The performance on HELMET and RULER

Model RULER Avg. HELMET Avg. HELMET Recall HELMET RAG HELMET ICL HELMET Re-rank HELMET LongQA
Llama-3-8B-NExtLong-512K-Instruct 88.00 59.92 98.63 62.70 81.00 26.41 30.89
Llama-3-8B-LongMagpie-512K-Instruct 91.17 62.10 97.53 63.37 85.84 28.60 35.16
Llama-3-8B-LongMagpie-p-mix-512K-Instruct 89.70 62.11 95.96 64.17 85.12 29.61 35.71

The performance on Longbench V2

Model Overall (%) Easy (%) Hard (%) Short (%) Medium (%) Long (%)
Llama-3-8B-NExtLong-512K-Instruct 30.8 33.9 28.9 37.8 27.4 25.9
Llama-3-8B-LongMagpie-512K-Instruct 34.4 38.5 31.8 41.7 33 25
Llama-3-8B-LongMagpie-p-mix-512K-Instruct 33 35.9 31.2 37.2 34.9 22.2

The performance on Short-context Benchmarks

Model Avg. Hel. Lam. AR-C. AR-E. PIQA Win. Logiqa MMLU
Meta-Llama-3-8B-Instruct 0.6332 0.5773 0.7171 0.5316 0.8165 0.7889 0.7198 0.2765 0.6376
Llama-3-8B-NExtLong-512K-Instruct 0.6410 0.5953 0.7242 0.5188 0.8224 0.8079 0.7324 0.3041 0.6232
Llama-3-8B-LongMagpie-512K-Instruct 0.6237 0.5803 0.7025 0.4804 0.8047 0.7938 0.7293 0.278 0.6209
Llama-3-8B-LongMagpie-p-mix-512K-Instruct 0.6410 0.5893 0.7355 0.5282 0.8279 0.8052 0.734 0.2842 0.6236

LongMagpie Datasets

Datasets list

Our released datasets are listed as follows. All datasets are synthesized from the short-text datasets fineweb-edu.

Dataset Description
LongMagpie_singledoc_longcontext_dataset Our synthesized 450k raw text files(refer to infer_demo.py). Each line of data contains context extracted from fineweb-edu, query generated by LongMapgie and answer.
LongMagpie_multidoc_longcontext_dataset Based on LongMagpie_singledoc_longcontext_dataset, we used the MultiDoc method (refer to multidoc_format.py) to extend the context length and transformed it into SFT dialogue format.
LongMagpie_64k_dataset We tokenized LongMagpie_multidoc_longcontext_dataset and concatenated it to a length of 64k (refer to concat script), making it convenient to train using Document Mask technology. This dataset can be used to achieve the best long-text performance.
LongMagpie_p-mix_64k_dataset To maintain short-text performance, we tokenized LongMagpie_multidoc_longcontext_dataset and mixed it with UltraChat using the p-mix strategy, concatenating to a length of 64k (refer to p-mix.py). This dataset can be used to achieve balanced long and short text performance.

Train Llama-3-8B-LongMagpie-512K-Instruct

Requirements

Run the following script to install the remaining dependencies and train the model.

pip install -r requirements.txt

Train

bash train_sft.sh

Evaluation

Refer to the HELMET, RULER, and Longbench V2 to evaluate the Instruct model.

Build your long-context instruction data

1. Synthesizing Single-Document Q&A Data

Refer to infer_demo.py. Each line of data contains context extracted from fineweb-edu, query generated by LongMapgie and answer.

python longmagpie/infer_demo.py

2. Synthesizing Multi-Document Q&A Data

Based on LongMagpie_singledoc_longcontext_dataset, we used the MultiDoc method (refer to multidoc_format.py) to extend the context length and transformed it into SFT dialogue format.

python longmagpie/multidoc_format.py

3. Dataset Concatenation

Following ProLong, we concatenate the datasets to a fixed 64k context length and train using Document Mask technology.

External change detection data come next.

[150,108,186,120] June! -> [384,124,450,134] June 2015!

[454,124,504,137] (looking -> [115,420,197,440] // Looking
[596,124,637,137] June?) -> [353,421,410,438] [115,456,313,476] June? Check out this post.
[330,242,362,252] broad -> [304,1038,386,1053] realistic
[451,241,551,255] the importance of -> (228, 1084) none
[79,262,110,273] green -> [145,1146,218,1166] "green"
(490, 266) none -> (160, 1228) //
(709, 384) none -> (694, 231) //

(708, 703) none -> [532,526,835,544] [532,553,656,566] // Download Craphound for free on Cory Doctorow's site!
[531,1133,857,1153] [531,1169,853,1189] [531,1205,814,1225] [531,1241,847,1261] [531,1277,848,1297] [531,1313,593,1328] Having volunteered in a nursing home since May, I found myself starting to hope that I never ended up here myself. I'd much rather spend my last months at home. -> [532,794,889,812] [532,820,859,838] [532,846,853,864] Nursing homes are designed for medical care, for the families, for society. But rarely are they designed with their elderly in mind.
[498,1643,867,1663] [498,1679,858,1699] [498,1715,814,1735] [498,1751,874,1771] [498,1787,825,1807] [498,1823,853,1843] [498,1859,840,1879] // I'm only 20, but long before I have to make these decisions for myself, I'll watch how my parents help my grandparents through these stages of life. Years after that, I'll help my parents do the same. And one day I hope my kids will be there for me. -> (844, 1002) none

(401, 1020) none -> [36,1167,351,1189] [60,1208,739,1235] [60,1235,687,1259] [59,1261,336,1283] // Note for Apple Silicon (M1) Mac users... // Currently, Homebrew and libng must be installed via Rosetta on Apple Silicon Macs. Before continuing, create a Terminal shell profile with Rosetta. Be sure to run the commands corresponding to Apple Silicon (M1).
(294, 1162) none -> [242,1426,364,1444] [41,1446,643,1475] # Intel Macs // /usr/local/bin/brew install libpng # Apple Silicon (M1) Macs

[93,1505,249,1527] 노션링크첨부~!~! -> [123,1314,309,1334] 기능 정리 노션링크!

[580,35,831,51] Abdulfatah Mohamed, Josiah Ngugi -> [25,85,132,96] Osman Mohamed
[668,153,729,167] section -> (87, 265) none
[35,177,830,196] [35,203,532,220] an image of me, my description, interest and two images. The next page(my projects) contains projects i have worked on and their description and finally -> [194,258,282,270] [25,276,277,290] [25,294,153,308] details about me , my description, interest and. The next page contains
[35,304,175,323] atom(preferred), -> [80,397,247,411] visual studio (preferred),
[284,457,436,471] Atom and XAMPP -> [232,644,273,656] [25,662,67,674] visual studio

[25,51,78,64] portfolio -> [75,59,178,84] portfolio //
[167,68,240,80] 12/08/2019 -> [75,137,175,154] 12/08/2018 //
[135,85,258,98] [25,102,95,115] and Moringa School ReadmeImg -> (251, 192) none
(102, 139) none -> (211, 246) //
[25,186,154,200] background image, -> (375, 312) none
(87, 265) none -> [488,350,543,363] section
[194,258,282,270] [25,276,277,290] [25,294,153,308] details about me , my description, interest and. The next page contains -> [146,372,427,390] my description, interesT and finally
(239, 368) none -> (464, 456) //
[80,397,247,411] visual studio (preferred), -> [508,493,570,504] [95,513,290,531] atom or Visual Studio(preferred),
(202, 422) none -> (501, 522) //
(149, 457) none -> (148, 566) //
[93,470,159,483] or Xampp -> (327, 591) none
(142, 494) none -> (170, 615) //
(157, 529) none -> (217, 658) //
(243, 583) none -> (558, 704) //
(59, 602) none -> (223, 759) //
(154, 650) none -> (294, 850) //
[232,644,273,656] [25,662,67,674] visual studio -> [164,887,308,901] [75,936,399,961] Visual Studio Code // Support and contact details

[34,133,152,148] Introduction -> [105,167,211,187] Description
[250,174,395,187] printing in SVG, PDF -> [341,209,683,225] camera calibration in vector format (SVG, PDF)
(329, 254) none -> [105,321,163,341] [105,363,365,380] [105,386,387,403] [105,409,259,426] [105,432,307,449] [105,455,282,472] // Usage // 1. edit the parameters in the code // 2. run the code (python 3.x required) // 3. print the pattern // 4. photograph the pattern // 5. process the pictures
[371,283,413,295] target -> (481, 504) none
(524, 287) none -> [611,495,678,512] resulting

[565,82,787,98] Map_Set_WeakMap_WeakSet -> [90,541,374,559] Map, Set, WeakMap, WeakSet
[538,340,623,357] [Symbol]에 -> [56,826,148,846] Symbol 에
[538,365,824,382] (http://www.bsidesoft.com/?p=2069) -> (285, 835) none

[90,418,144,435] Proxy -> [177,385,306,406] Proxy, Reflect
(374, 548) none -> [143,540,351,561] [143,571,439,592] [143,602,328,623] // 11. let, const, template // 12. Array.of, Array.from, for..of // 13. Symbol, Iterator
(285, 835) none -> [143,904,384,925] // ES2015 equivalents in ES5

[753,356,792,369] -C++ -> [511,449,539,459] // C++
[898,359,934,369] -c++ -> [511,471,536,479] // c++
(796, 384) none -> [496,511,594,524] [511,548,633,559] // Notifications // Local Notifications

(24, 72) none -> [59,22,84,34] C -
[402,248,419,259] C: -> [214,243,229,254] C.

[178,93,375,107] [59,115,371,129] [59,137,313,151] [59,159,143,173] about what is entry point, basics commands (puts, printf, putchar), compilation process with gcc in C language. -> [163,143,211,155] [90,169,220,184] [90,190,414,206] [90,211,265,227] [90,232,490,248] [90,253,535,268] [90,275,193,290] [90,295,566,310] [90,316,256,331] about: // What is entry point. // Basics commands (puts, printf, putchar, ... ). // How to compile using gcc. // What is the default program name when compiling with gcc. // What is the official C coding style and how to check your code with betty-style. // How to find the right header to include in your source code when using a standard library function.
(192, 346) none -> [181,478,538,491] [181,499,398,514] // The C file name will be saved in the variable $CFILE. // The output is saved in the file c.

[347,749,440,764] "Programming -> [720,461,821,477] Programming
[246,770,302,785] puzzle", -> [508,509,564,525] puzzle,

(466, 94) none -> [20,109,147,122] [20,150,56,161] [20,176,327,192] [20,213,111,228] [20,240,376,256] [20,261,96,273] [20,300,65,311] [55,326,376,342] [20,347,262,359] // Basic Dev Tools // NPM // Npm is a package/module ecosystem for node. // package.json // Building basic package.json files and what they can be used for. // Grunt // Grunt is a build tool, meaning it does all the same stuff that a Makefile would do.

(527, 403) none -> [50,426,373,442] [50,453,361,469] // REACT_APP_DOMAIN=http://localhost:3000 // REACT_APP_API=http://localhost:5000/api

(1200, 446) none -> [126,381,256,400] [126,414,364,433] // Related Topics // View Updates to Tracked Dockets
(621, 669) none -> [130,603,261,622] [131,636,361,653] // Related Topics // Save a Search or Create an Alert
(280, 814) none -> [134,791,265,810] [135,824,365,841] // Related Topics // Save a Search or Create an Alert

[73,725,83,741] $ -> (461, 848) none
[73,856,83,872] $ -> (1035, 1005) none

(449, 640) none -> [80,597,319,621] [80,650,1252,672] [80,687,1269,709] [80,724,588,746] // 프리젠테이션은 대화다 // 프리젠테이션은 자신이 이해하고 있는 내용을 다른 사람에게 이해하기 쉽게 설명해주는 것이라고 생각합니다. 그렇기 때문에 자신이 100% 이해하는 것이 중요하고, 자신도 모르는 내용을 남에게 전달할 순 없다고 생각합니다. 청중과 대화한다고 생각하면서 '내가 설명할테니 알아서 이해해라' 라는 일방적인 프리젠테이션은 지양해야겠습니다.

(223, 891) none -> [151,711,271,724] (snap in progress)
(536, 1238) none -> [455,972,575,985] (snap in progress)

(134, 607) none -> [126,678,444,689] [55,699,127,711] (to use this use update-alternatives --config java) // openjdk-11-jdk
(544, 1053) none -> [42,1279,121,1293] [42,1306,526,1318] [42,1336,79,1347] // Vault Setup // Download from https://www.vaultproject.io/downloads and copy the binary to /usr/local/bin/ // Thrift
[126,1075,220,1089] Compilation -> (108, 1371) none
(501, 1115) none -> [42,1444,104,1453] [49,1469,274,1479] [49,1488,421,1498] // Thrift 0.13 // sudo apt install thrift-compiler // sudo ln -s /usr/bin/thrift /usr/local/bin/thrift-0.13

3.1 Concatenating Document Q&A Datasets Only

We tokenized LongMagpie_multidoc_longcontext_dataset and concatenated it to a length of 64k (refer to build_sft_data.py), making it convenient to train using Document Mask technology. This dataset can be used to achieve the best long-text performance.

python longmagpie/build_sft_data.py

3.2 Using p-mix Strategy

To balance these capabilities, we introduce \textit{p}-Mix, a novel instruction data hybridization strategy. The core idea is twofold. First, to emulate the typical non-contextual start of general tasks, we sample a short-context instruction at the beginning of each training sequence. Second, we append subsequent data segments probabilistically to construct a mixed-context sequence up to length $L_{max}$. With probability $P_L$, a long-context instruction (generated by LongMagpie) is chosen; otherwise, with probability $1-P_L$, another short-context sample is chosen. This process repeats until approaching the target sequence length, ensuring each instance starts with a short, context-free instruction followed by a dynamically mixed sequence of long and short segments.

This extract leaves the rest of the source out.